Task details: Please set down exactly the lines from the one containing "text: 偏头痛特效药 ->" through the last line of the records below, both included, with no pictures.

(Items from a dataset)
Content starts
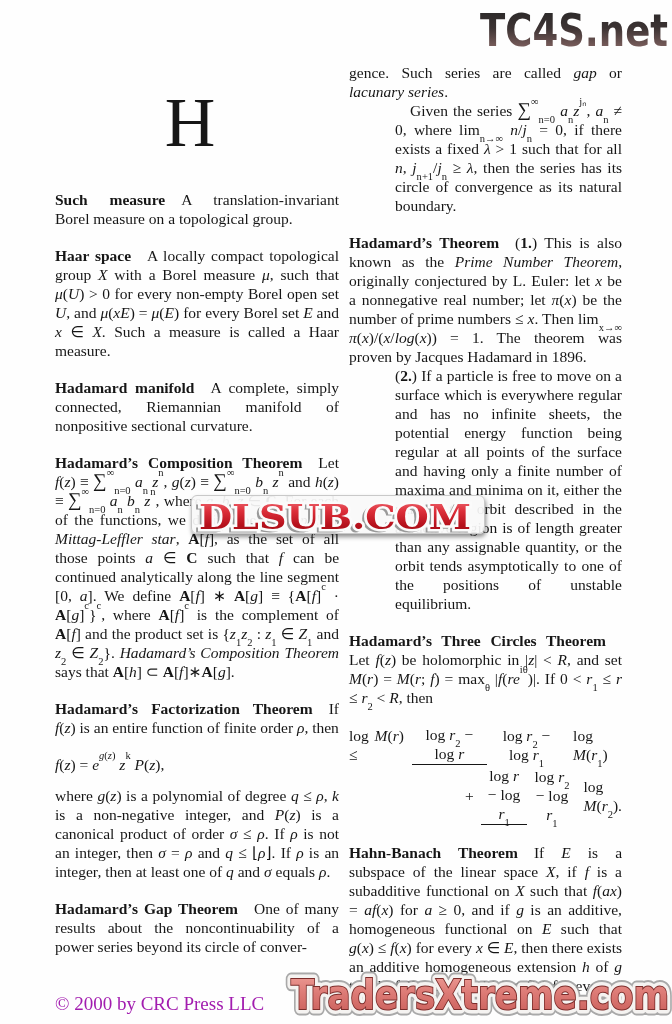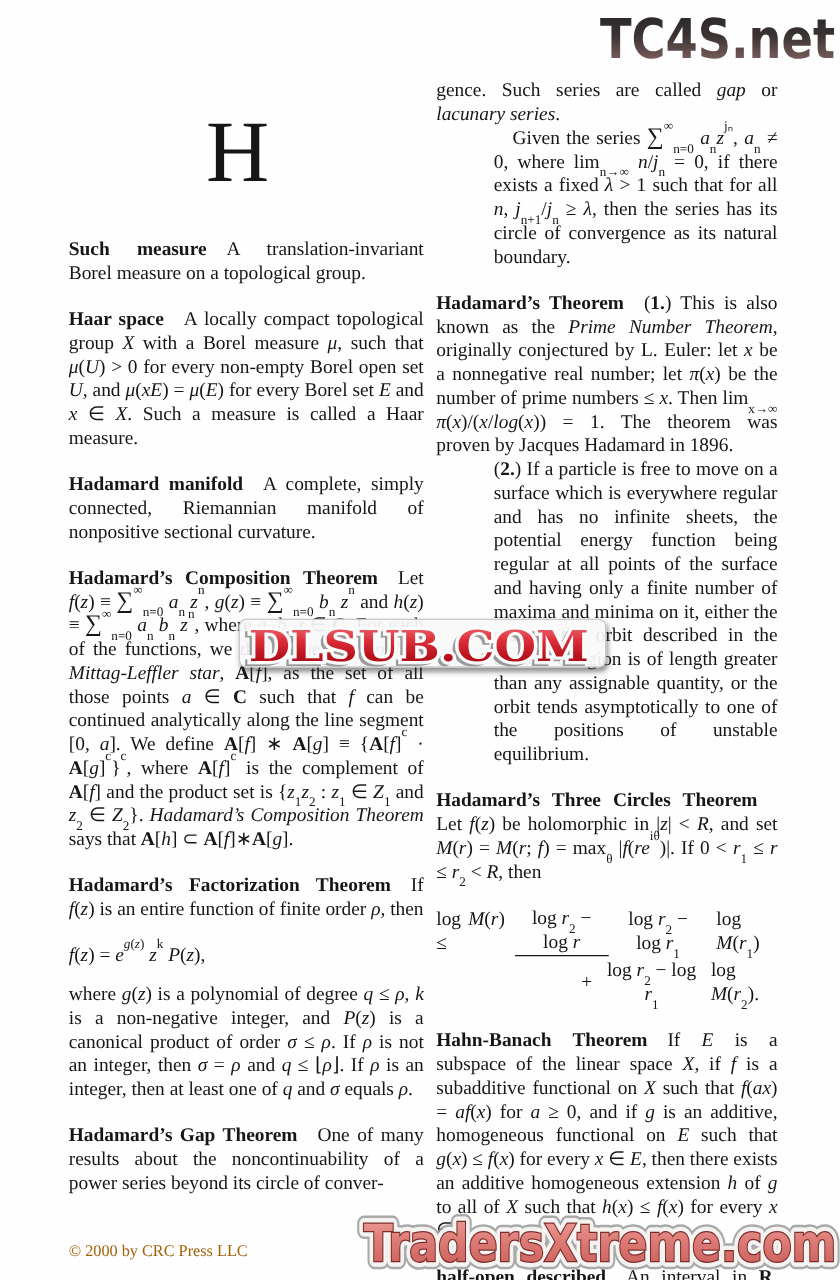"log r − log r1" span.num { html: none -> <span>log <i>r</i> − log <i>r</i><sub>1</sub></span> }
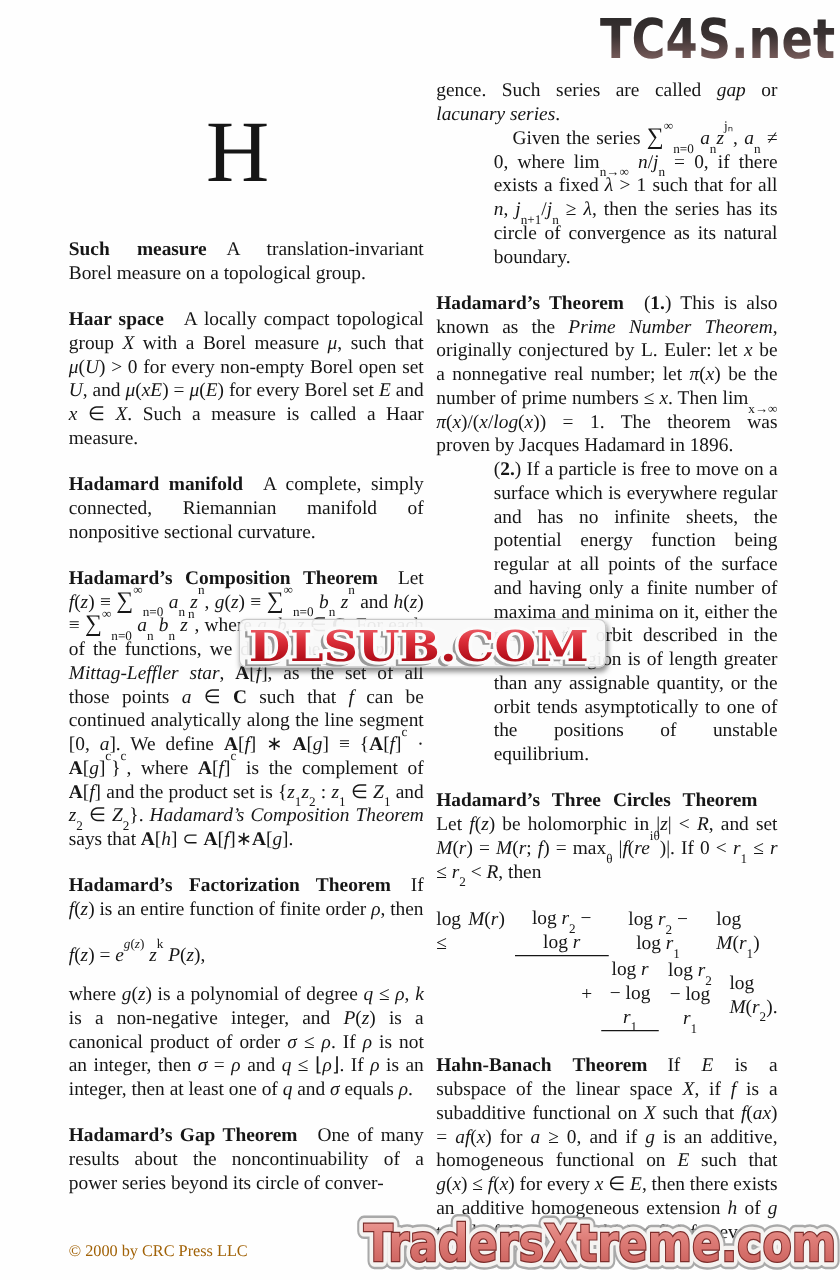"© 2000 by CRC Press" .copyright { color: #a16207 -> #a21caf; font-size: 13px -> 19px }
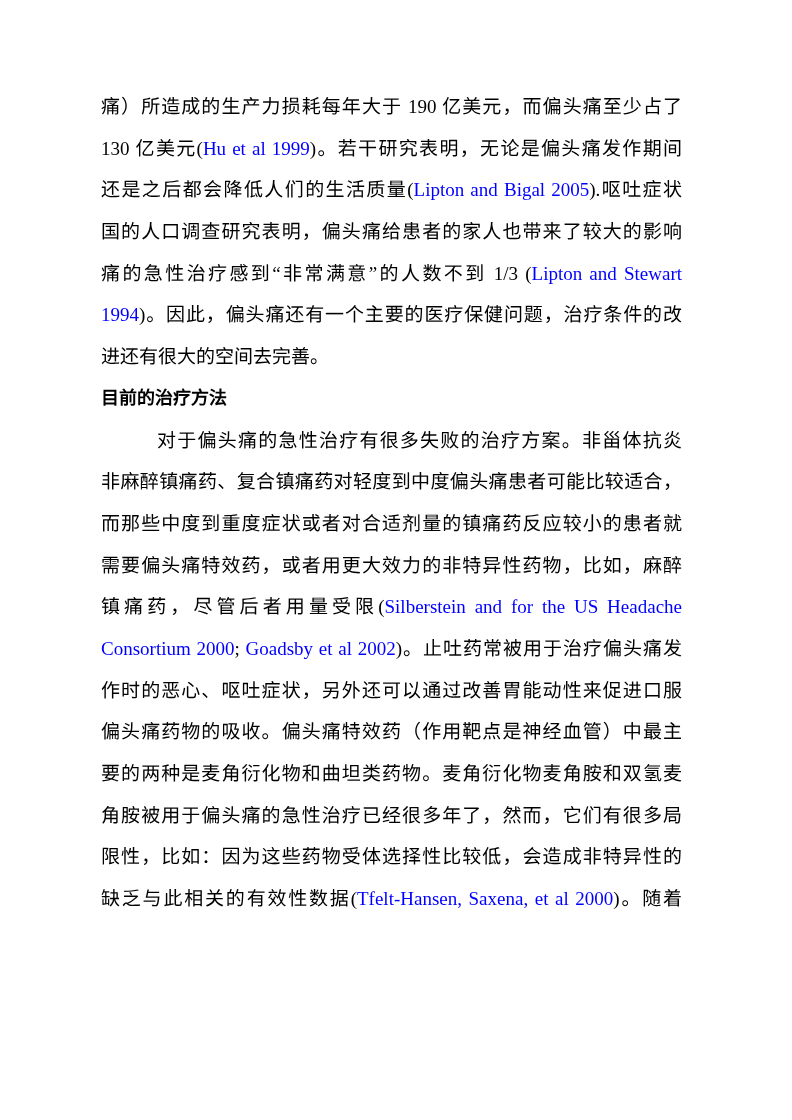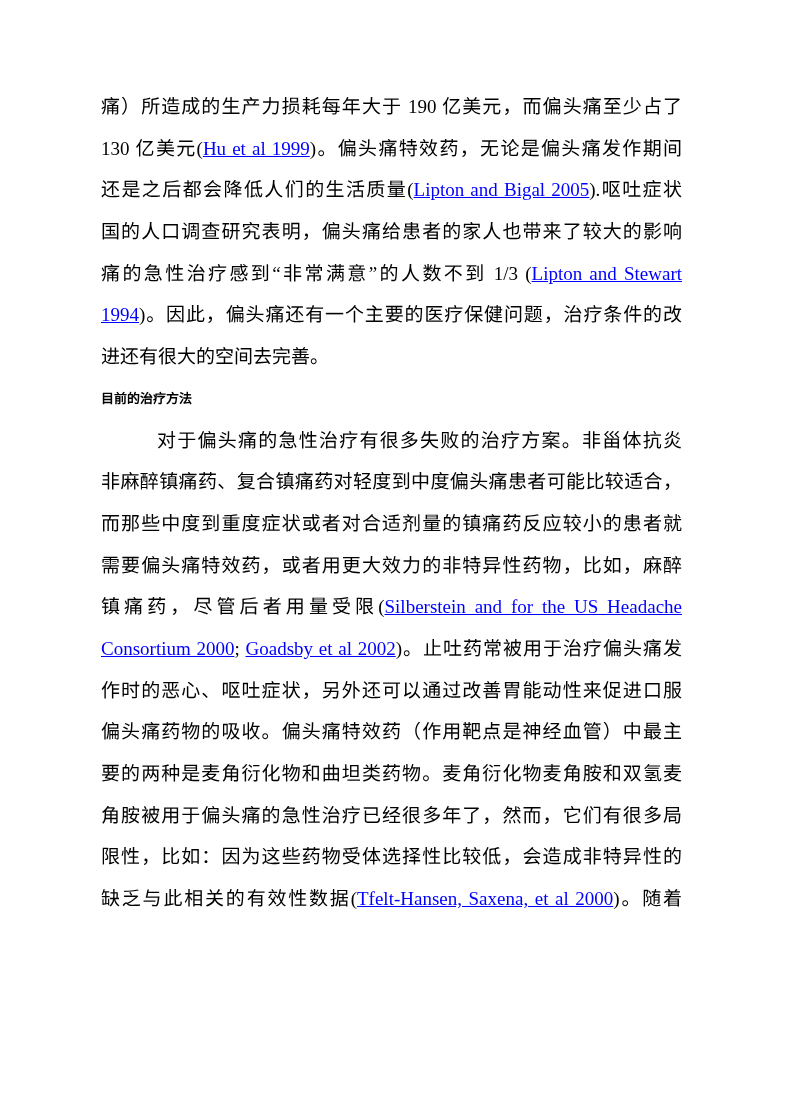"Hu et al 1999" a.cite { text-decoration: underline -> none }
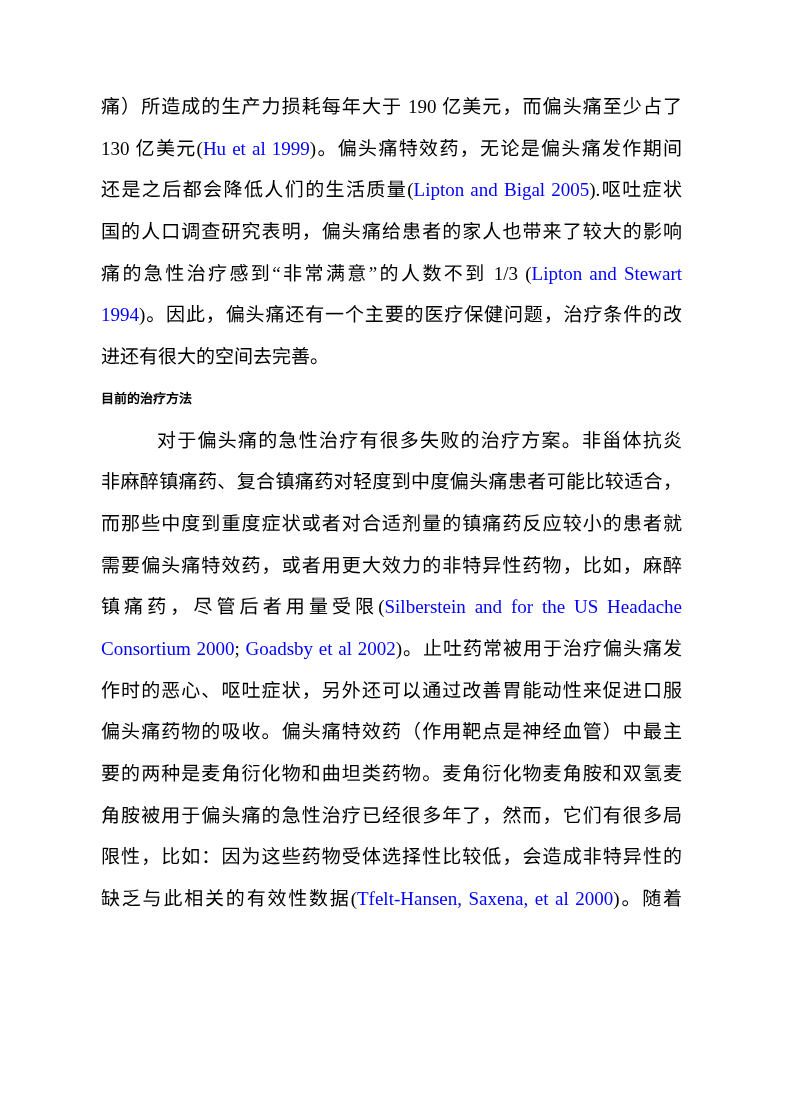")。偏头痛特效药，无论是偏头痛发作期间" span.run { text: 偏头痛特效药 -> 若干研究表明 }
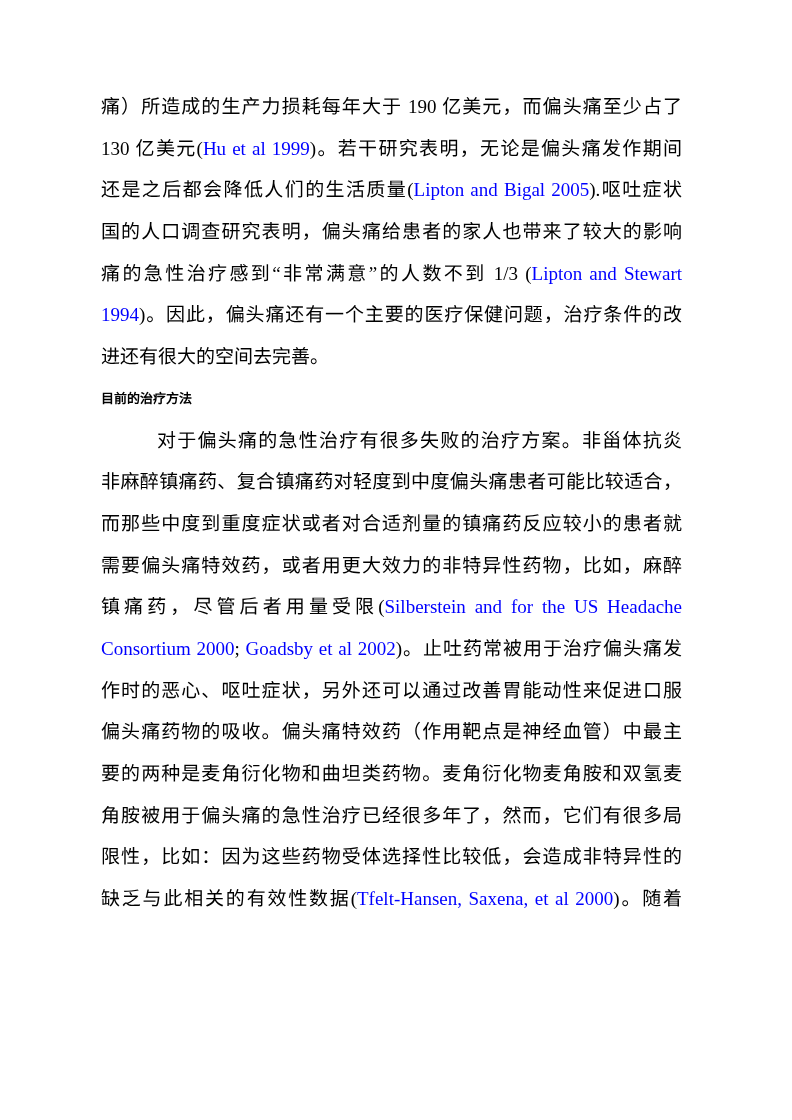"目前的治疗方法" .line.heading { font-size: 13px -> 18px }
Content ends
Answer for the task:
")。偏头痛特效药，无论是偏头痛发作期间" span.run { text: 偏头痛特效药 -> 若干研究表明 }
"目前的治疗方法" .line.heading { font-size: 13px -> 18px }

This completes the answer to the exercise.